FH: There’s an expert that said there’s no literary value to Mike’s work, that “it’s not the Grapes of Wrath,” but come on—what is? You can’t hold everything to that standard. The more we delved into it, the crazier it became.
But that’s part of the fun of doing this kind of project: digging the stuff up. We got some surprising help. Stuart Baggish, the prosecuting attorney, actually sat down for a ninety-minute interview and he was wonderful. I began by telling him, “look, Stuart, I’m a New York liberal and I wouldn’t be making this film if I agreed with you.” But I wanted to know where he was coming from with this, and he answered every one of our questions. I told him I wasn’t going to debate anything. I wasn’t going to pull a Michael Moore on him and edit him to make him look stupid. I want his side of the story because I have to understand. I felt he did have an honest revulsion to the material.
Another wonderful person we dealt with is one of the protesters. Our producer, Anthony Sneed, actually found her all these years later. She didn’t take us seriously until we sent her old news footage and explained why we wanted to talk to her. You have that cliché of the crazy-ass church lady with a lot of the right-wing protesters. You think of Dana Carvey and the Church Lady sketch. She was anything but that—she was a very kind woman who beautifully explained what her opposition was. You can be on opposite sides and still respect everybody.

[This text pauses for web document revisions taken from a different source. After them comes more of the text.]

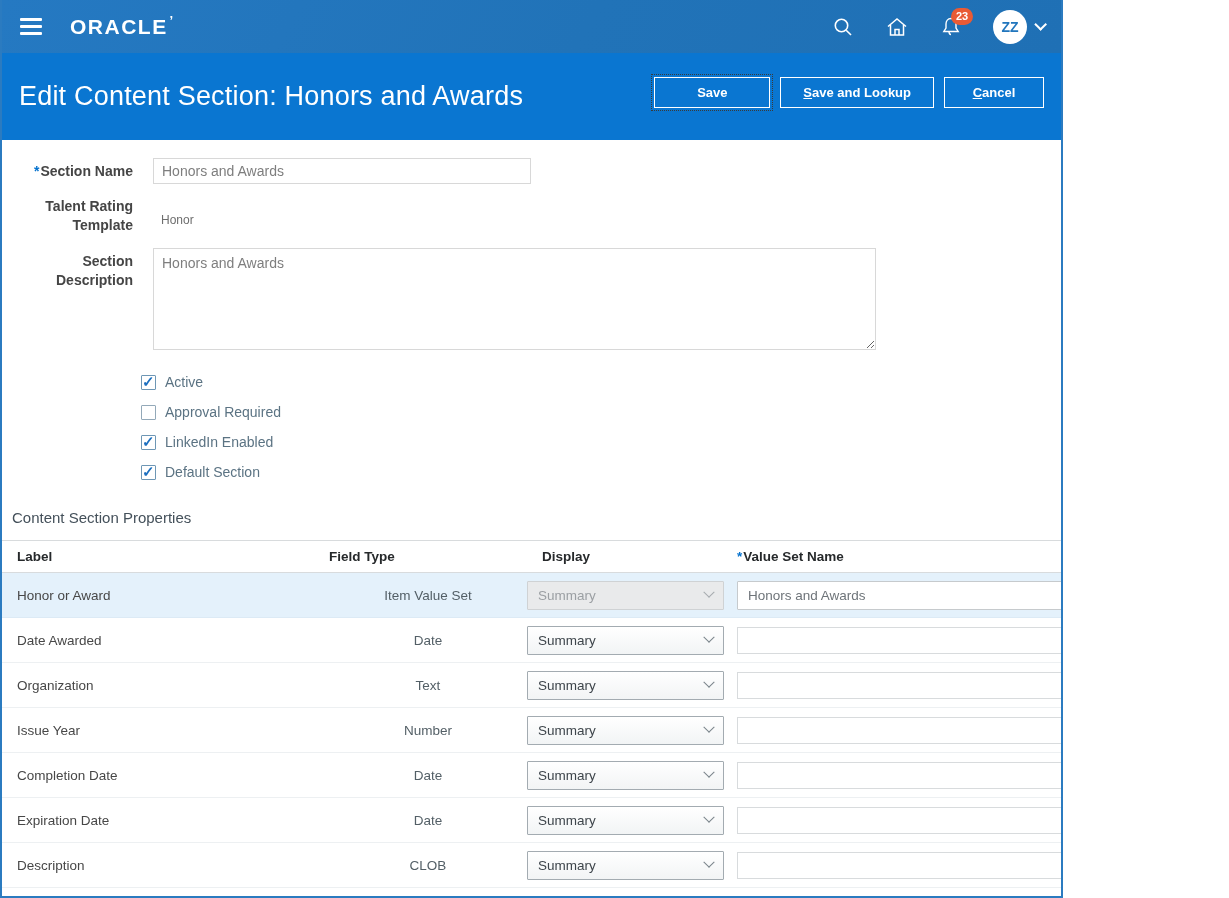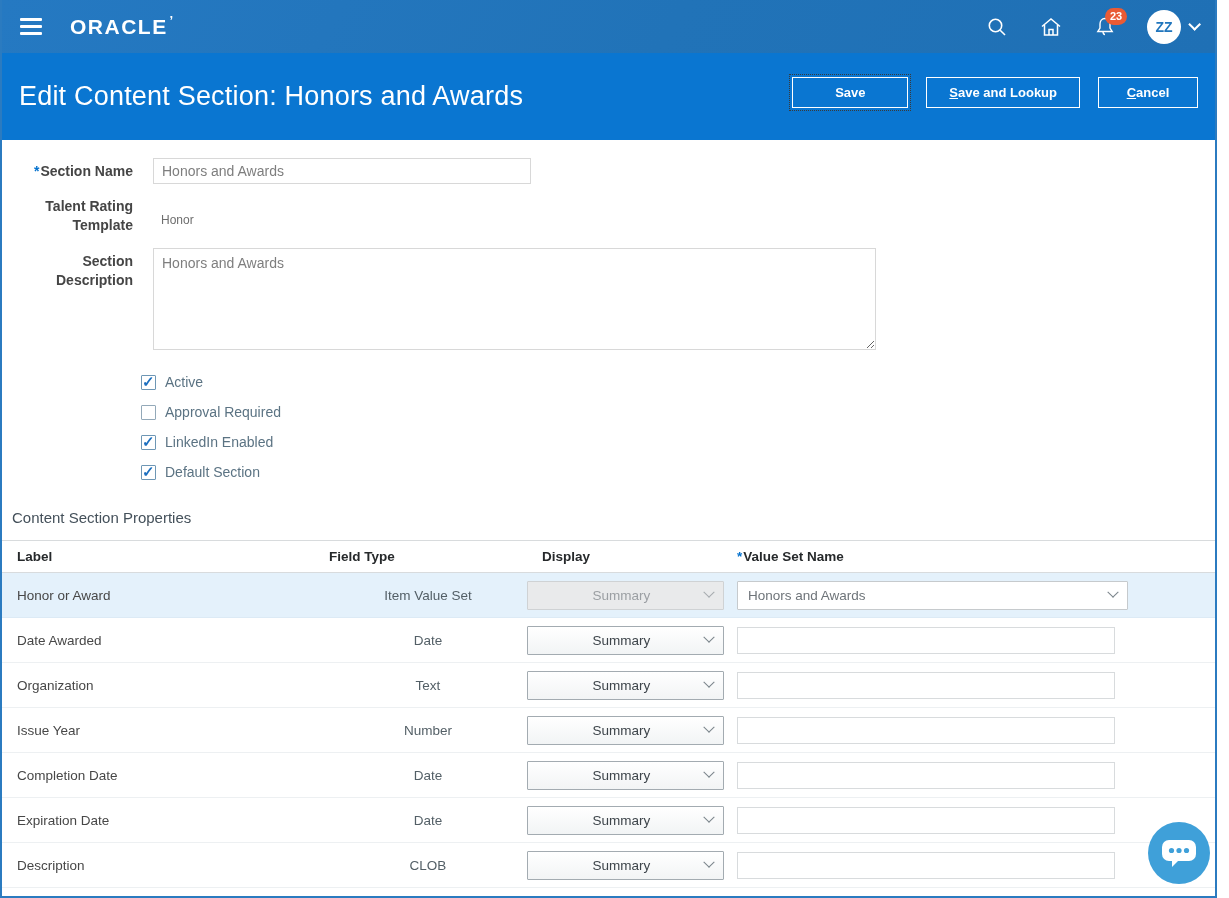--- a/index.html
+++ b/index.html
@@ -6,7 +6,7 @@
   html,body { background:#fff; }
   body { font-family: "Liberation Sans", sans-serif; }
   .page {
-    position: relative; width: 1217px; height: 898px; overflow: hidden;
+    position: relative; width: 1063px; height: 898px; overflow: hidden;
     background: #fff;
     border-left: 2px solid #2b7bc0; border-right: 2px solid #2b7bc0; border-bottom: 2px solid #2b7bc0;
   }

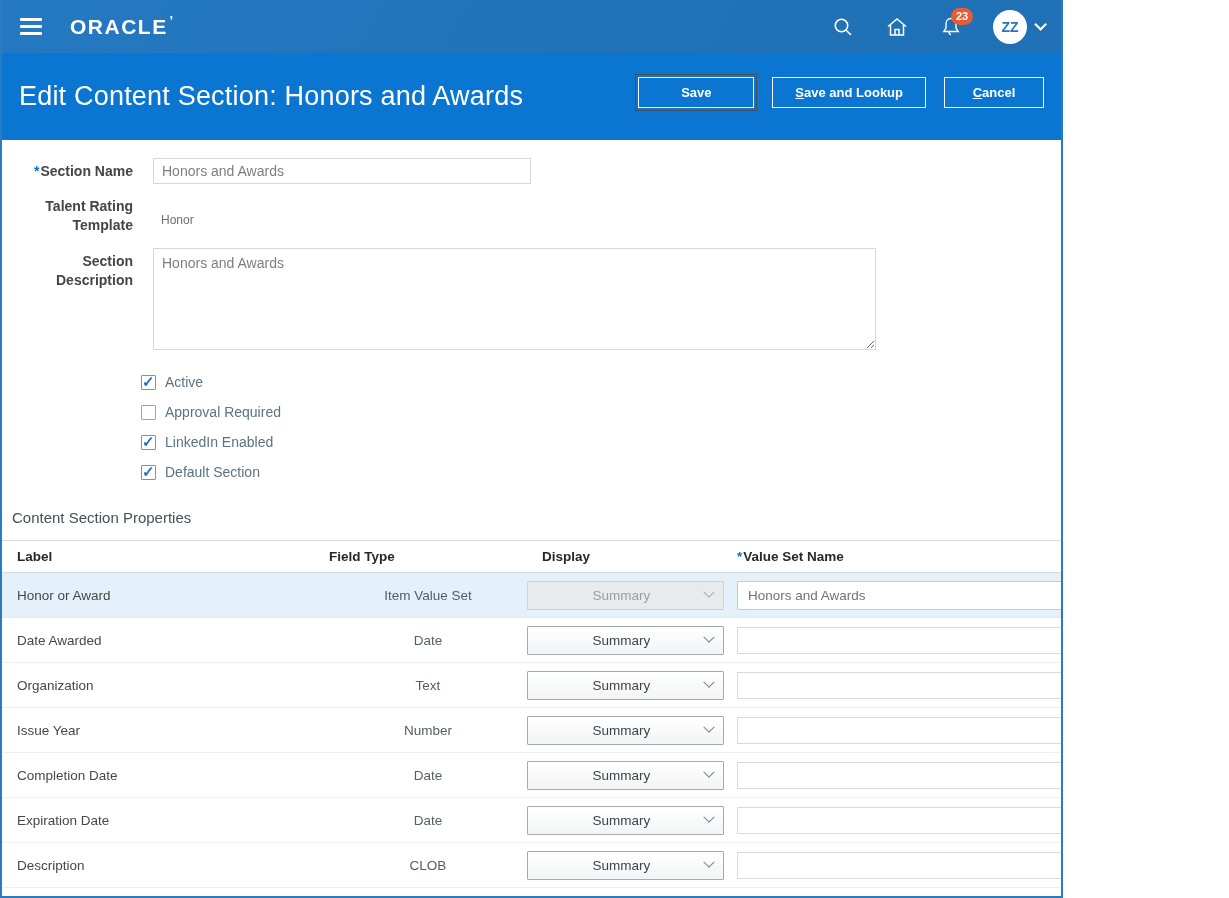--- a/index.html
+++ b/index.html
@@ -42,7 +42,7 @@
     height: 87px; background: #0a76d1; display: flex; align-items: center; padding: 0 17px; color: #fff;
   }
   .pghead h1 { font-size: 27px; font-weight: 300; letter-spacing: 0.2px; }
-  .hd-buttons { margin-left: auto; display: flex; gap: 18px; margin-top: -8px; }
+  .hd-buttons { margin-left: auto; display: flex; gap: 10px; margin-top: -8px; }
   .hd-btn {
     height: 31px; min-width: 100px; padding: 0 22px;
     background: transparent; border: 1px solid #fff; color: #fff;

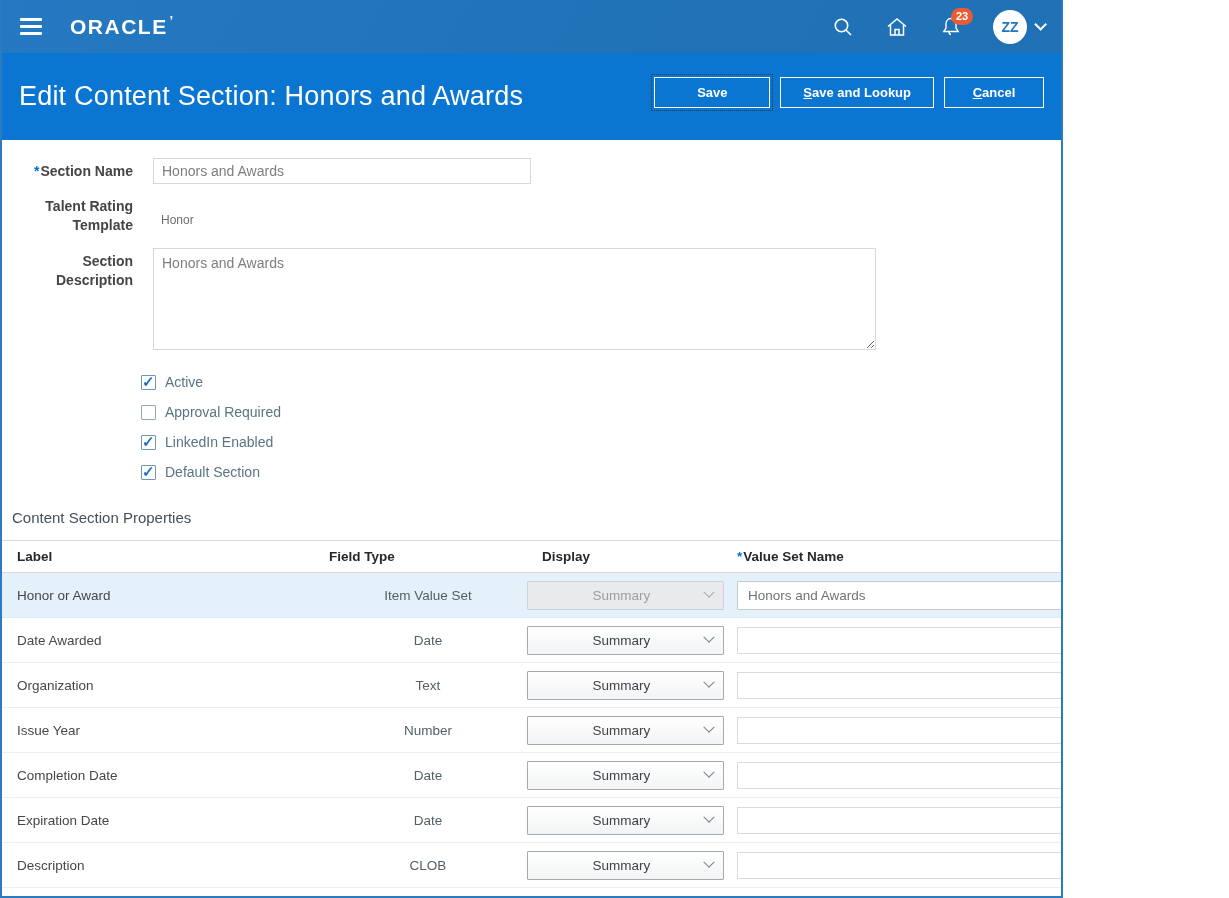--- a/index.html
+++ b/index.html
@@ -94,7 +94,7 @@
   .dd {
     width: 197px; height: 29px; border: 1px solid #a3abb1; border-radius: 1px;
     background: linear-gradient(#ffffff, #f2f4f5);
-    display: flex; align-items: center; padding: 0 10px; cursor: pointer; text-align: center;
+    display: flex; align-items: center; padding: 0 10px; cursor: pointer;
   }
   .dd .dd-text { font-size: 13.5px; color: #3e454b; flex: 1; }
   .dd-chev { width: 8px; height: 8px; border-right: 1.5px solid #7a848b; border-bottom: 1.5px solid #7a848b; transform: rotate(45deg) translate(-2px,-2px); }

I think the documentary is going to turn people’s heads. The trial actually happened in 1994 and sure, the internet existed but there were no real “dot-coms” yet. It was in its infancy. It should have created a national outrage. In fact, the same events today would create such outrage that it would’ve ended up with Mike Diana owning Florida! As the prosecutor himself said, Boiled Angel probably wouldn’t even be considered obscene today because of the internet. This was a moment in time and in a certain place, but that’s no excuse. Mike’s art hit so many taboo subjects. He was dealing with victimization, a lot of child abuse, but it’s not presented as a sexual thing. It’s presented as something quite horrible. Most people, especially the adults, didn’t understand that these were never intended to be the comics they grew up with. These were comics zines, made for an adult audience, sold only by mail. These were never sold in stores and certainly never appeared next to Archie on the comic book rack.
HH: I’ve been shocked at the number of people who don’t know the story. This hit so close to home for me when it happened!
FH: I really hope this puts Mike on the map with everybody, and I hope it completely vindicates him because he is still a convicted criminal. The case was thrown out of appeals court twice! Once they got a guilty verdict, I think this was a very unpopular trial and everyone involved just wanted it to go away. Still, who’s going to champion Mike? What judge in appeals court is going to say they want to take another look at this?
I don’t think Mike is bothered so much by the conviction as he’s bothered by the fact that they negated his art by saying it wasn’t art because it was obscene. They legally “proved” it was not art because they brought in experts who said it can’t be art. I think that hurts Mike most of all, and this is the kind of vindication that he needs.